[Stored items]
____________________
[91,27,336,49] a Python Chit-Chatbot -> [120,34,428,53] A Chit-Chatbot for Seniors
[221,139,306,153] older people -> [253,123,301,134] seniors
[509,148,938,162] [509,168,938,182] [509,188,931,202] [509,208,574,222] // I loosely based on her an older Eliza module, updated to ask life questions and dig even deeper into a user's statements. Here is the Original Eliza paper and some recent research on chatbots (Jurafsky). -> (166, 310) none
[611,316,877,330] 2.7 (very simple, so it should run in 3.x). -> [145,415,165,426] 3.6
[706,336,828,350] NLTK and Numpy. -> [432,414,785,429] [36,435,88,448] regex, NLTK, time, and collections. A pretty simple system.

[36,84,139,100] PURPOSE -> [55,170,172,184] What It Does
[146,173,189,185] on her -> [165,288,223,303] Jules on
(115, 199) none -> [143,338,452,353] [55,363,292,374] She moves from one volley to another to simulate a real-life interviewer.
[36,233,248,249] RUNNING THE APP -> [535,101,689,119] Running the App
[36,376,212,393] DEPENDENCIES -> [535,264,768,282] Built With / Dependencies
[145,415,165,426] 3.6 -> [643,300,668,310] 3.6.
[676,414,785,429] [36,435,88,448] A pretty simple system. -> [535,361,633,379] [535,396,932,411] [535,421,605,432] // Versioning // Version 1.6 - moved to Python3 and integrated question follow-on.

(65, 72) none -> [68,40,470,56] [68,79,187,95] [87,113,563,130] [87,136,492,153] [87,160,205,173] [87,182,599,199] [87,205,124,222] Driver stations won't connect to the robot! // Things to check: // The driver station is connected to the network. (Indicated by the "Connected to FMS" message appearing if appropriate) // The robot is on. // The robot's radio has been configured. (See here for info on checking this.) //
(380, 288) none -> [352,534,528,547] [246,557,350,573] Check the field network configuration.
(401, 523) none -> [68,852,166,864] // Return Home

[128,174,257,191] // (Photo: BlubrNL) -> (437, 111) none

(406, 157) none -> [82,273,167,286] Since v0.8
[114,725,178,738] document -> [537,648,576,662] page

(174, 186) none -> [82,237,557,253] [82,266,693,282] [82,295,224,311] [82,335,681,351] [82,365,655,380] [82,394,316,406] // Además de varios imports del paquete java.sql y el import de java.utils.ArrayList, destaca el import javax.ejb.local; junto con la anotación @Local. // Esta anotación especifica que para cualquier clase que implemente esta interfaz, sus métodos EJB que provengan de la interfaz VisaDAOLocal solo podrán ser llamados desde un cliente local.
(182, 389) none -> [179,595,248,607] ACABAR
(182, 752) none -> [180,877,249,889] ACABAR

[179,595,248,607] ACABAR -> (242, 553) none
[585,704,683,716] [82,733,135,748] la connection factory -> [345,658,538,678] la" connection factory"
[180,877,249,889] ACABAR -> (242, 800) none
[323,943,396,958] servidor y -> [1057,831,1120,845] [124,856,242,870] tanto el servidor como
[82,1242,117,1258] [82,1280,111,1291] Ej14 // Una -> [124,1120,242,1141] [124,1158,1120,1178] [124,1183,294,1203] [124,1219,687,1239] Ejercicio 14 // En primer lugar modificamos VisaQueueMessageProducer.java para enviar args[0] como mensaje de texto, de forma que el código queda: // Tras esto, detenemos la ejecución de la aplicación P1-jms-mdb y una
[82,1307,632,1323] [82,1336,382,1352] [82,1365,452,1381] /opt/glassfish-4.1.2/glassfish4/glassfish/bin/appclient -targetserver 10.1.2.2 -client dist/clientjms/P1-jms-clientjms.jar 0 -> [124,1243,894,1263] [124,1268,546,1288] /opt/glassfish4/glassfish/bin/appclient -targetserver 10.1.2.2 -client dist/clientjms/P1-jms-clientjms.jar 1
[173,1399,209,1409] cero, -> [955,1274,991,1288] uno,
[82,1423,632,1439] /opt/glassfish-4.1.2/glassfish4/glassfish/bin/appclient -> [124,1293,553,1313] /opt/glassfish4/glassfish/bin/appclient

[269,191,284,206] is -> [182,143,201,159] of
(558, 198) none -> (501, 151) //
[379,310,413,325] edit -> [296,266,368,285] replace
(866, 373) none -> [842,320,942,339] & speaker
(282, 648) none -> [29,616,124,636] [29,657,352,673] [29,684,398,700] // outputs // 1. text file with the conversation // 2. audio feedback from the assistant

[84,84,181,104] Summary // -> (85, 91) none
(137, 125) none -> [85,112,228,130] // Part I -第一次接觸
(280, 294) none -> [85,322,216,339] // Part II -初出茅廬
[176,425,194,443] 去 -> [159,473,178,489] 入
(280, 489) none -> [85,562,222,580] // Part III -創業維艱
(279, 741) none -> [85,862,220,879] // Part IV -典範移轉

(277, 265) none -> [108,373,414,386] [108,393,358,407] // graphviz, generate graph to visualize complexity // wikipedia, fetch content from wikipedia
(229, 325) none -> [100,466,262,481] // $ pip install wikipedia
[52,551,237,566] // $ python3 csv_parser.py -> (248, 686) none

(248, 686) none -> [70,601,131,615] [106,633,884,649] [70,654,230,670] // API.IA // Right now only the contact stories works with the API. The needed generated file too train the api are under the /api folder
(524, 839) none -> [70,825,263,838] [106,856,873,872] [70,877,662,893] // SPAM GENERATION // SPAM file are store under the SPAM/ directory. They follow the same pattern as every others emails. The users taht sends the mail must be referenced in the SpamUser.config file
____________________
--- WHAT IS EXPECTED ---
Your answer must be the full set of records above, reproduced exactly.

--- TASK OUTPUT ---
[91,27,336,49] a Python Chit-Chatbot -> [120,34,428,53] A Chit-Chatbot for Seniors
[221,139,306,153] older people -> [253,123,301,134] seniors
[509,148,938,162] [509,168,938,182] [509,188,931,202] [509,208,574,222] // I loosely based on her an older Eliza module, updated to ask life questions and dig even deeper into a user's statements. Here is the Original Eliza paper and some recent research on chatbots (Jurafsky). -> (166, 310) none
[611,316,877,330] 2.7 (very simple, so it should run in 3.x). -> [145,415,165,426] 3.6
[706,336,828,350] NLTK and Numpy. -> [432,414,785,429] [36,435,88,448] regex, NLTK, time, and collections. A pretty simple system.

[36,84,139,100] PURPOSE -> [55,170,172,184] What It Does
[146,173,189,185] on her -> [165,288,223,303] Jules on
(115, 199) none -> [143,338,452,353] [55,363,292,374] She moves from one volley to another to simulate a real-life interviewer.
[36,233,248,249] RUNNING THE APP -> [535,101,689,119] Running the App
[36,376,212,393] DEPENDENCIES -> [535,264,768,282] Built With / Dependencies
[145,415,165,426] 3.6 -> [643,300,668,310] 3.6.
[676,414,785,429] [36,435,88,448] A pretty simple system. -> [535,361,633,379] [535,396,932,411] [535,421,605,432] // Versioning // Version 1.6 - moved to Python3 and integrated question follow-on.

(65, 72) none -> [68,40,470,56] [68,79,187,95] [87,113,563,130] [87,136,492,153] [87,160,205,173] [87,182,599,199] [87,205,124,222] Driver stations won't connect to the robot! // Things to check: // The driver station is connected to the network. (Indicated by the "Connected to FMS" message appearing if appropriate) // The robot is on. // The robot's radio has been configured. (See here for info on checking this.) //
(380, 288) none -> [352,534,528,547] [246,557,350,573] Check the field network configuration.
(401, 523) none -> [68,852,166,864] // Return Home

[128,174,257,191] // (Photo: BlubrNL) -> (437, 111) none

(406, 157) none -> [82,273,167,286] Since v0.8
[114,725,178,738] document -> [537,648,576,662] page

(174, 186) none -> [82,237,557,253] [82,266,693,282] [82,295,224,311] [82,335,681,351] [82,365,655,380] [82,394,316,406] // Además de varios imports del paquete java.sql y el import de java.utils.ArrayList, destaca el import javax.ejb.local; junto con la anotación @Local. // Esta anotación especifica que para cualquier clase que implemente esta interfaz, sus métodos EJB que provengan de la interfaz VisaDAOLocal solo podrán ser llamados desde un cliente local.
(182, 389) none -> [179,595,248,607] ACABAR
(182, 752) none -> [180,877,249,889] ACABAR

[179,595,248,607] ACABAR -> (242, 553) none
[585,704,683,716] [82,733,135,748] la connection factory -> [345,658,538,678] la" connection factory"
[180,877,249,889] ACABAR -> (242, 800) none
[323,943,396,958] servidor y -> [1057,831,1120,845] [124,856,242,870] tanto el servidor como
[82,1242,117,1258] [82,1280,111,1291] Ej14 // Una -> [124,1120,242,1141] [124,1158,1120,1178] [124,1183,294,1203] [124,1219,687,1239] Ejercicio 14 // En primer lugar modificamos VisaQueueMessageProducer.java para enviar args[0] como mensaje de texto, de forma que el código queda: // Tras esto, detenemos la ejecución de la aplicación P1-jms-mdb y una
[82,1307,632,1323] [82,1336,382,1352] [82,1365,452,1381] /opt/glassfish-4.1.2/glassfish4/glassfish/bin/appclient -targetserver 10.1.2.2 -client dist/clientjms/P1-jms-clientjms.jar 0 -> [124,1243,894,1263] [124,1268,546,1288] /opt/glassfish4/glassfish/bin/appclient -targetserver 10.1.2.2 -client dist/clientjms/P1-jms-clientjms.jar 1
[173,1399,209,1409] cero, -> [955,1274,991,1288] uno,
[82,1423,632,1439] /opt/glassfish-4.1.2/glassfish4/glassfish/bin/appclient -> [124,1293,553,1313] /opt/glassfish4/glassfish/bin/appclient

[269,191,284,206] is -> [182,143,201,159] of
(558, 198) none -> (501, 151) //
[379,310,413,325] edit -> [296,266,368,285] replace
(866, 373) none -> [842,320,942,339] & speaker
(282, 648) none -> [29,616,124,636] [29,657,352,673] [29,684,398,700] // outputs // 1. text file with the conversation // 2. audio feedback from the assistant

[84,84,181,104] Summary // -> (85, 91) none
(137, 125) none -> [85,112,228,130] // Part I -第一次接觸
(280, 294) none -> [85,322,216,339] // Part II -初出茅廬
[176,425,194,443] 去 -> [159,473,178,489] 入
(280, 489) none -> [85,562,222,580] // Part III -創業維艱
(279, 741) none -> [85,862,220,879] // Part IV -典範移轉

(277, 265) none -> [108,373,414,386] [108,393,358,407] // graphviz, generate graph to visualize complexity // wikipedia, fetch content from wikipedia
(229, 325) none -> [100,466,262,481] // $ pip install wikipedia
[52,551,237,566] // $ python3 csv_parser.py -> (248, 686) none

(248, 686) none -> [70,601,131,615] [106,633,884,649] [70,654,230,670] // API.IA // Right now only the contact stories works with the API. The needed generated file too train the api are under the /api folder
(524, 839) none -> [70,825,263,838] [106,856,873,872] [70,877,662,893] // SPAM GENERATION // SPAM file are store under the SPAM/ directory. They follow the same pattern as every others emails. The users taht sends the mail must be referenced in the SpamUser.config file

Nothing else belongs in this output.